T6-06 Determination of Fatty Acid Composition of Pistacia vera Selected from the Valley of River Platani (Sicily)

Thursday, May 12, 2016: 2:45 PM
Kokkali Room (Megaron Athens International Conference Center)
Gaetano Felice Caldara, Dipartimento di Scienze e Tecnologie Biologiche Chimiche e Farmaceutiche, Università di Palermo, Palermo, Italy
Giovanni Lo Cascio, Istituto Zooprofilattico Sperimentale della Sicilia, Palermo, Italy
Andrea Macaluso, Istituto Zooprofilattico Sperimentale della Sicilia, Palermo, Italy
Antonella Amato, Dipartimento di Scienze e Tecnologie Biologiche Chimiche e Farmaceutiche, Università di Palermo, Palermo, Italy
Vincenzo Ferrantelli, Istituto Zooprofilattico Sperimentale della Sicilia, Palermo, Italy
Introduction: The nutritional value and the beneficial effects of pistachio have been demonstrated. The growing area attributes specific properties to the nut trace element profile. The Platani river valley has a soil composition that could be responsible for specific fatty acid (FA) nut contents.
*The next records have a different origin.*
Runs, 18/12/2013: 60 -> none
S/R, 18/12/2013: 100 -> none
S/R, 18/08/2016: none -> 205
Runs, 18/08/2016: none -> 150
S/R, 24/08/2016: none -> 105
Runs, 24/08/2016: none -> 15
Purpose: This study determines the total FA composition in Pistacia vera (cultivar Napoletana) harvested in a restricted geographical area of Sicily as a guarantee of the typicality of the pistachio.
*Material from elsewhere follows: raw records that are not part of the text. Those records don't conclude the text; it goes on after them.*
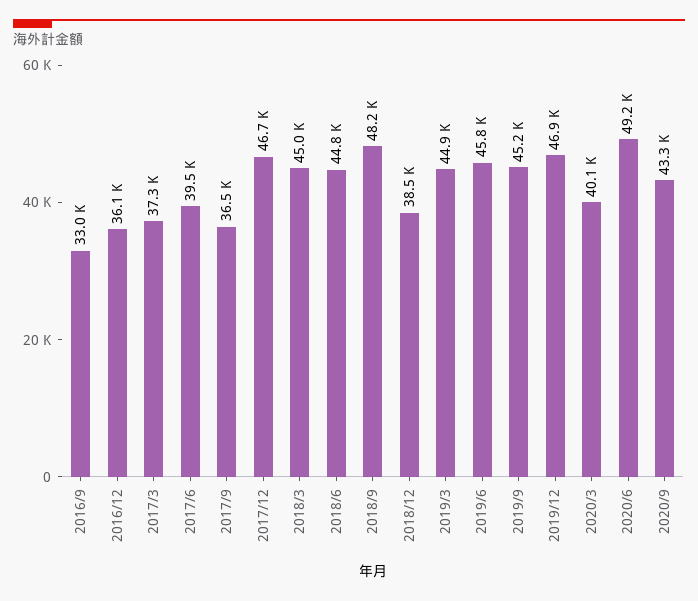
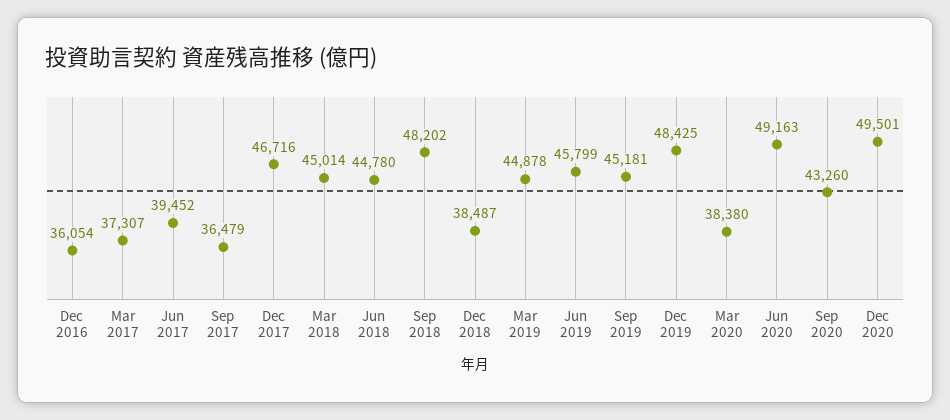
2016/9: 33000 -> none
2019/12: 46900 -> 48425
2020/3: 40100 -> 38380
Dec 2020: none -> 49501

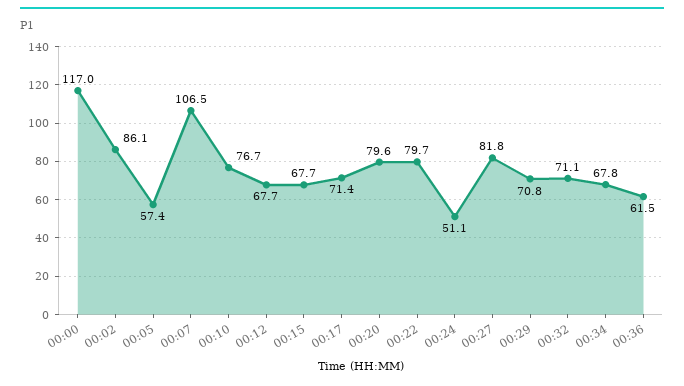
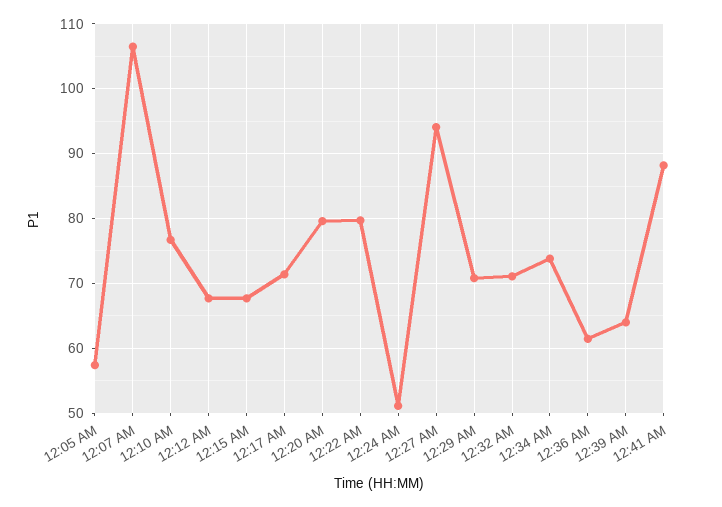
00:00: 117 -> none
00:02: 86.1 -> none
00:27: 81.8 -> 94
00:34: 67.8 -> 74
12:39 AM: none -> 64
12:41 AM: none -> 88

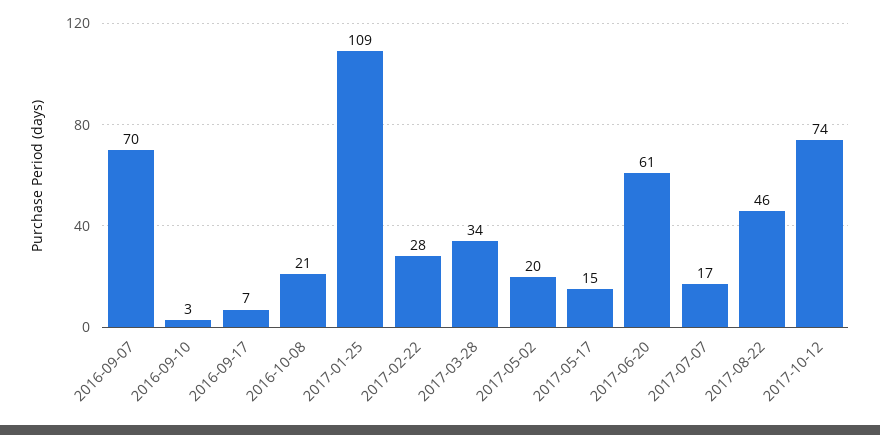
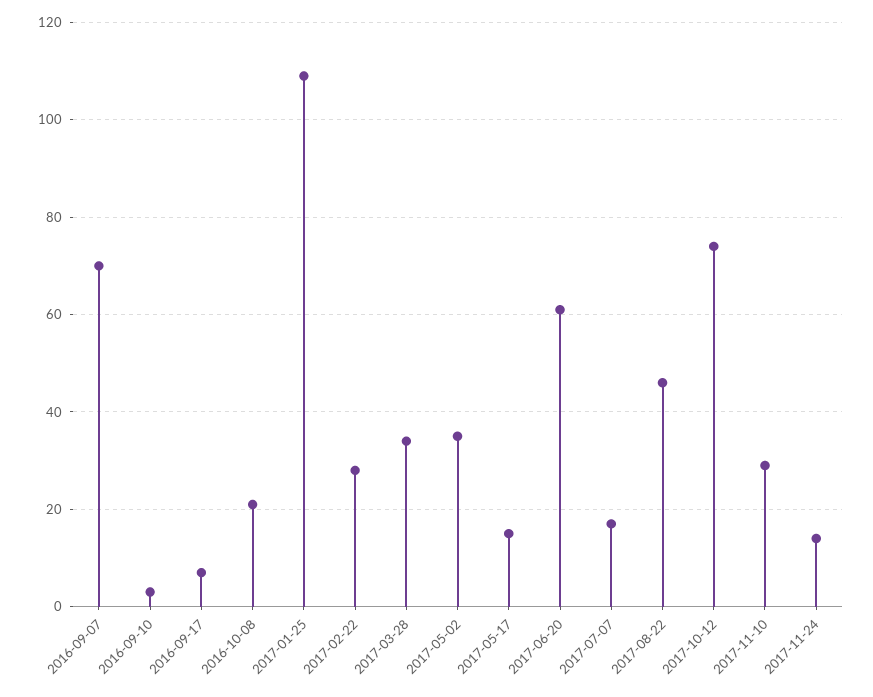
2017-05-02: 20 -> 35
2017-11-10: none -> 30
2017-11-24: none -> 15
Methods: Pistachio nuts were harvested at the end of August from different sites located in the Platani river valley. Fat extraction from nut oil was carried out using an Accelerated Solvent Extraction system. The esterification of FAs to FA methyl esters was performed using an alkylation derivatization reagent, and analysed by a gas-chromatographic technique with FID detector using a 100% polyethylene glycol capillary column. The relative percentage of each FA was calculated on the basis of the peak area of a FA species to the total peak area of whole FA in the oil sample. 

Results: The classes of monounsaturated, saturated and polyunsaturated FAs were determined. Our data showed that the samples were composed of oleic (69.9 %), palmitic (9.8 %), linoleic (18.0 %) and stearic (1.2 %) acids, as well as palmitoleic (0.8 %), linolenic (0.4 %) and arachidonic (0.1 %) acids. Oleic acid is the main FA representing more than 69% of the total oil content. 
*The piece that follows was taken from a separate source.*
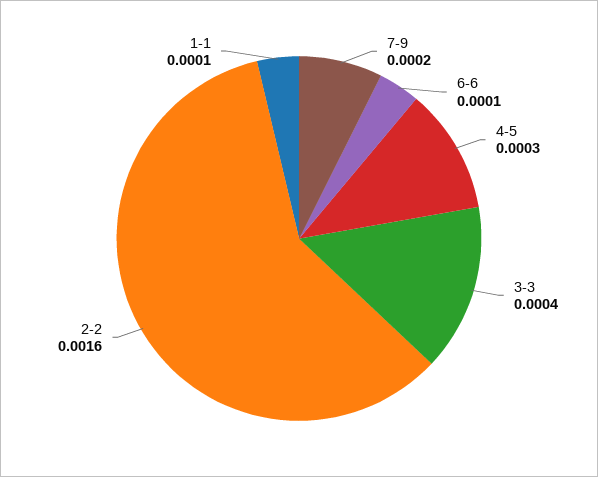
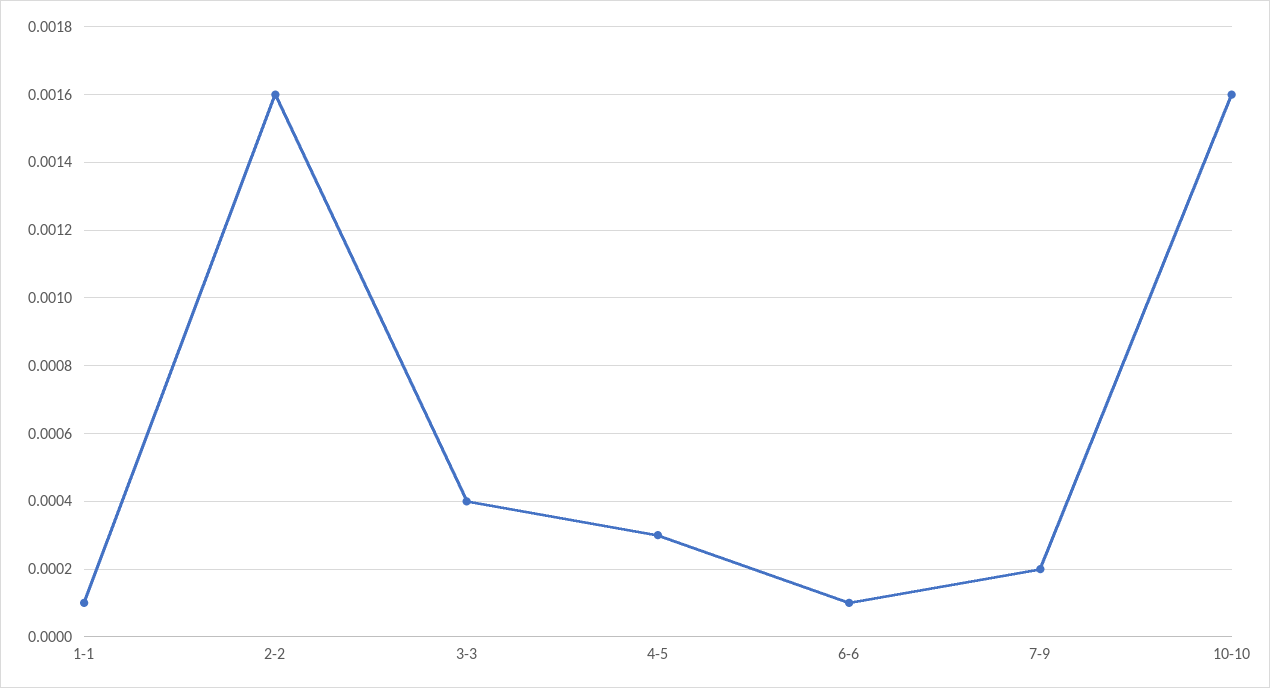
10-10: none -> 0.0016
Significance: These results highlight the richness of unsaturated fatty acids in Pistacia vera nuts, underscoring its high nutritional value. We suggest that the FA composition of nuts is increased under the influence of pedological and environmental factors affecting the fruit quality. The antioxidant effects and nutritional properties of this pistachio will be further investigated.